Salmon knew that Victorian girls often read boys’ books and periodicals as well, but did not disapprove of their covert reading. Even adults of the era were aware that exciting adventure stories, which were reserved for boys' publications, held appeal for girl readers whose stories were often loaded with moral lessons and were confined to domestic settings. This tendency continues today in that children's novels with boy protagonists are often assumed to appeal to all young readers but girl protagonists are generally thought to only appeal to girls. (Although recent Young Adult fiction with girl protagonists, such as Suzanne Collins’s The Hunger Games and Scott Westerfeld’s Uglies series, is widely read by both sexes.)

Gendered Books Today
Pink mania for girls
What does all this mean for the debate about gender-specific children’s books? In her original article, Guest speculates that part of the reason for the contemporary push for segregating toys and books along gender lines is sheer greed from manufacturers “forcing parents to buy twice as much stuff”. At their core, however, children’s books, films and television exist to achieve much the same things as John Newbery charged his illustrated children’s books with in the eighteenth century. Our culture produces targeted books, films and television to entertain children, but also to socialise (or “instruct”) them in the prevailing views of how to behave, what kinds of people are valued, and what kinds of people they should seek to become as adults.

In the nineteenth century, very young children were seen as occupying a comparatively genderless stage of life. As a result, the books and magazines that were written for them tended to see young girls and boys as capable of enjoying the same things and requiring the same kinds of didactic messages about how children should behave. It was only when children grew older that enforcing gendered expectations became crucially important and necessitated that books and magazines be tailored to girl or boy readerships.

As the Pink Stinks and Let Toys Be Toys campaigns attest, the past two decades has seen increasing gender stereotyping of children’s toys, even for very young children. We seem to be even more anxious about children remaining within very narrow sets of expectations of what they should grow up to do as men and women. This comes despite progressive attempts in the 1970s, driven by second-wave feminism, to encourage children to play and dress in ways that weren’t highly gendered. In her research on Sears’ toy catalogues, Elizabeth Sweet found that in the mid 1970s “very few toys were explicitly marketed according to gender, and nearly 70 percent showed no markings of gender whatsoever. In the 1970s, toy ads often defied gender stereotypes by showing girls building and playing airplane captain, and boys cooking in the kitchen.”
Stereotype breaking toy catalogue from Sweden's Leklust
And yet now that women are highly educated and the majority of mothers are also in the workforce, toys and books specifically aimed at girls are focused more than ever on the tasks of looking pretty and domestic duties such as cooking and cleaning. The hypergendering of both children’s books and toys looks more like part of an ongoing backlash against feminism in which limiting stereotypes (both old and new inventions like the sparkly, tulle fairy princess) for both boys and girls serve to restore a neat, predictable gendered order.
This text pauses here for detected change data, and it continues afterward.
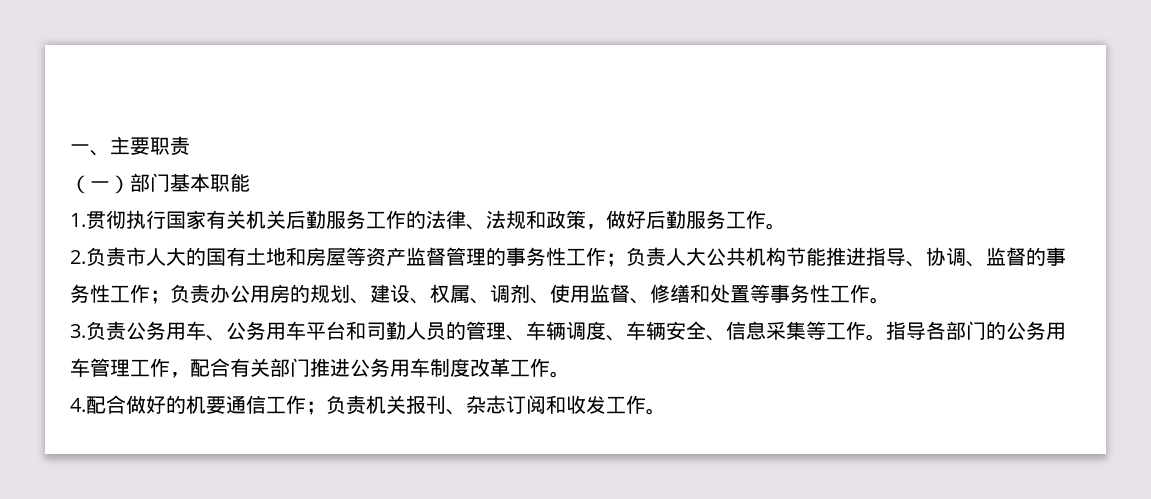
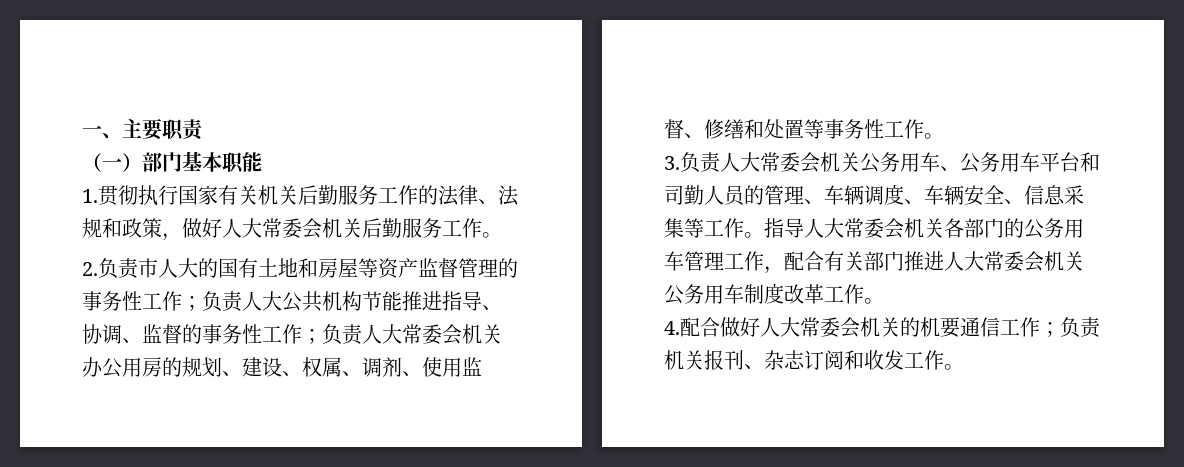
- 1.贯彻执行国家有关机关后勤服务工作的法律、法规和政策，做好后勤服务工作。
+ 1.贯彻执行国家有关机关后勤服务工作的法律、法规和政策，做好人大常委会机关后勤服务工作。
- 2.负责市人大的国有土地和房屋等资产监督管理的事务性工作；负责人大公共机构节能推进指导、协调、监督的事务性工作；负责办公用房的规划、建设、权属、调剂、使用监督、修缮和处置等事务性工作。
+ 2.负责市人大的国有土地和房屋等资产监督管理的事务性工作；负责人大公共机构节能推进指导、协调、监督的事务性工作；负责人大常委会机关办公用房的规划、建设、权属、调剂、使用监督、修缮和处置等事务性工作。
- 3.负责公务用车、公务用车平台和司勤人员的管理、车辆调度、车辆安全、信息采集等工作。
+ 3.负责人大常委会机关公务用车、公务用车平台和司勤人员的管理、车辆调度、车辆安全、信息采集等工作。
- 指导各部门的公务用车管理工作，配合有关部门推进公务用车制度改革工作。
+ 指导人大常委会机关各部门的公务用车管理工作，配合有关部门推进人大常委会机关公务用车制度改革工作。
- 4.配合做好的机要通信工作；负责机关报刊、杂志订阅和收发工作。
+ 4.配合做好人大常委会机关的机要通信工作；负责机关报刊、杂志订阅和收发工作。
As families negotiate the difficulties of raising children with two parents at work and situations in which women might out-earn their male partners, a return to clear-cut gender divides is something that seems culturally reassuring and comfortable. After all, without our willingness to embrace the gender divide in children’s toys and media, corporations and marketers would have no one to sell their pink, glittery vacuum cleaners to.